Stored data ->
--- --- ---
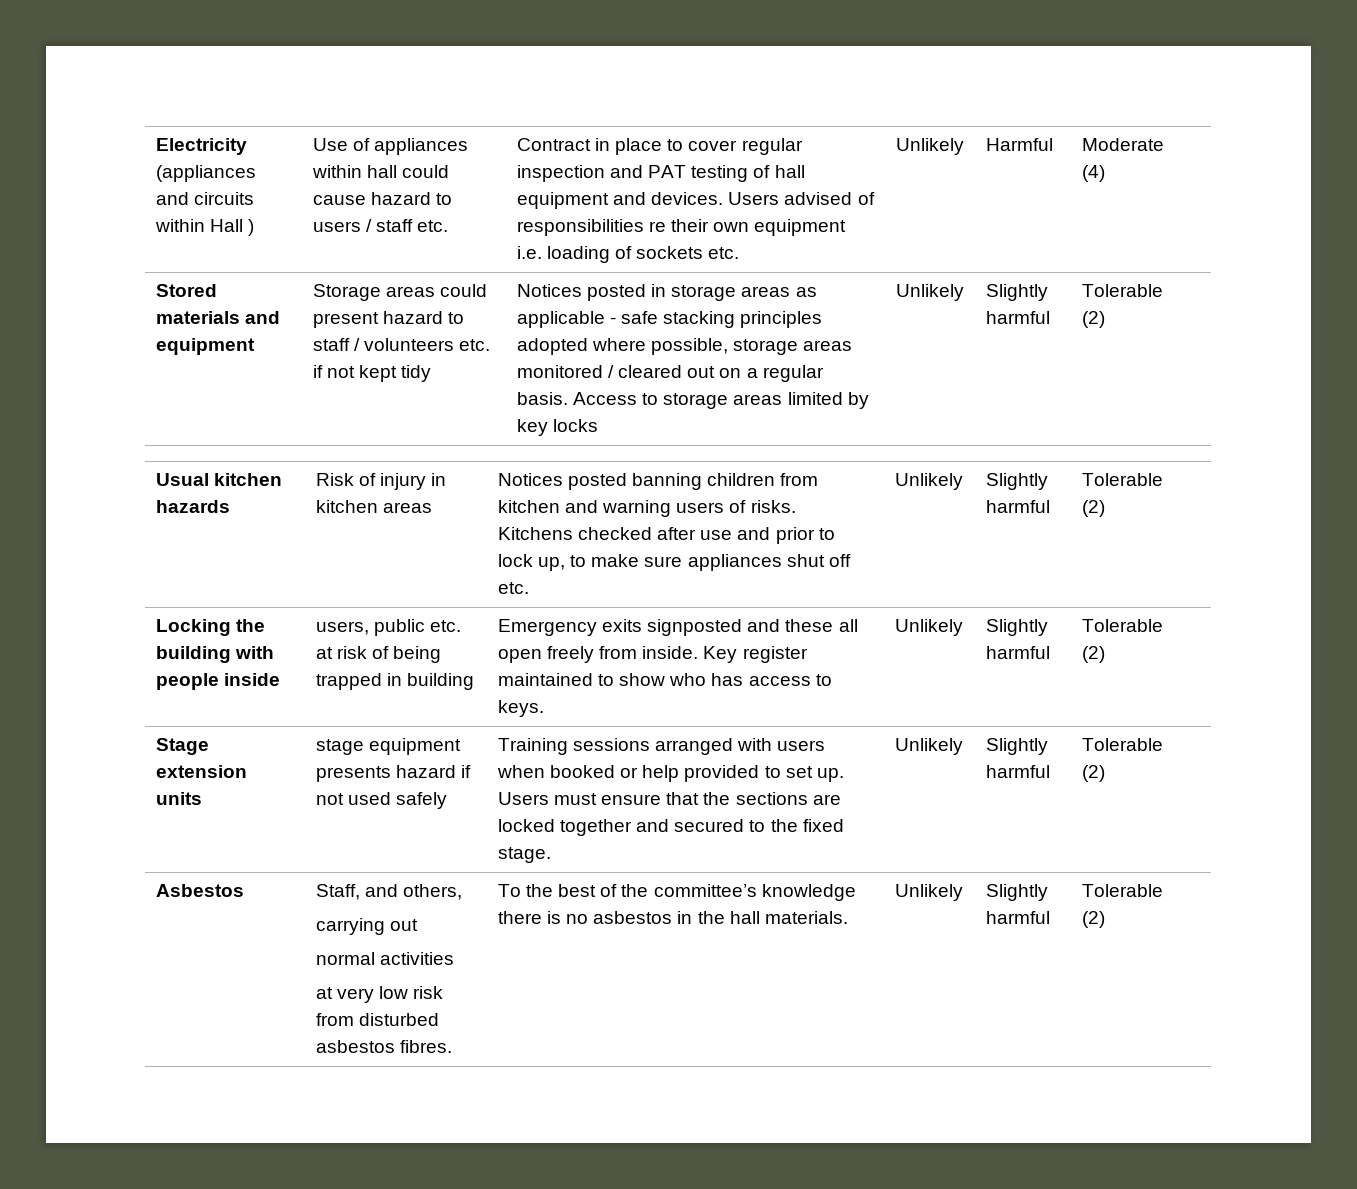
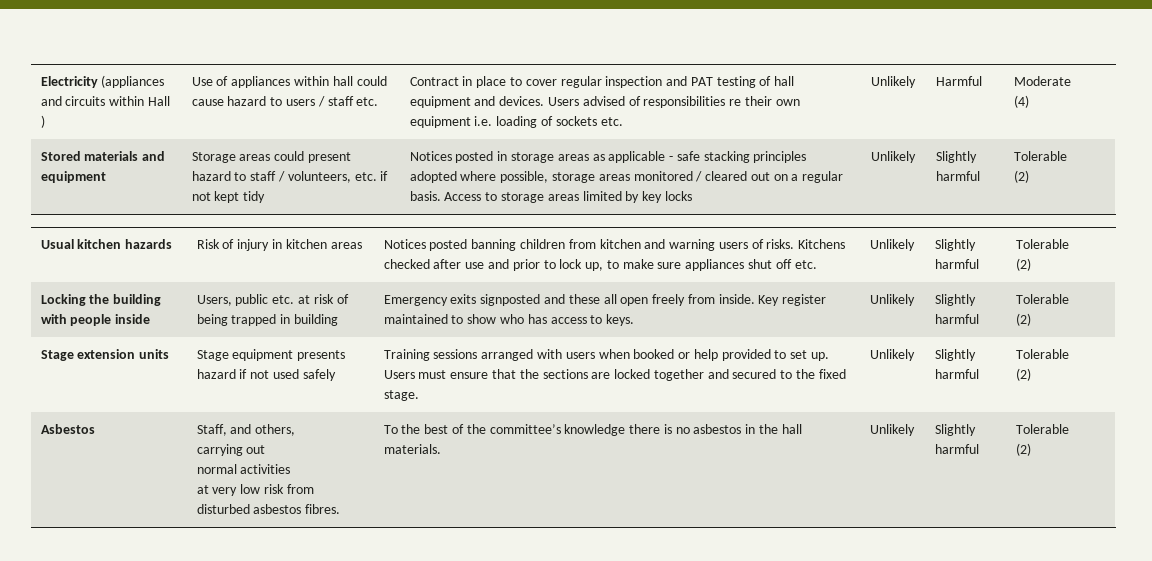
- Storage areas could present hazard to staff / volunteers etc. if not kept tidy
+ Storage areas could present hazard to staff / volunteers, etc. if not kept tidy
- users, public etc. at risk of being trapped in building
+ Users, public etc. at risk of being trapped in building
- stage equipment presents hazard if not used safely
+ Stage equipment presents hazard if not used safely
--- --- ---
About this exercise -> Write out all of the data above exactly, without any of its pictures.

Written solution ->
- Storage areas could present hazard to staff / volunteers etc. if not kept tidy
+ Storage areas could present hazard to staff / volunteers, etc. if not kept tidy
- users, public etc. at risk of being trapped in building
+ Users, public etc. at risk of being trapped in building
- stage equipment presents hazard if not used safely
+ Stage equipment presents hazard if not used safely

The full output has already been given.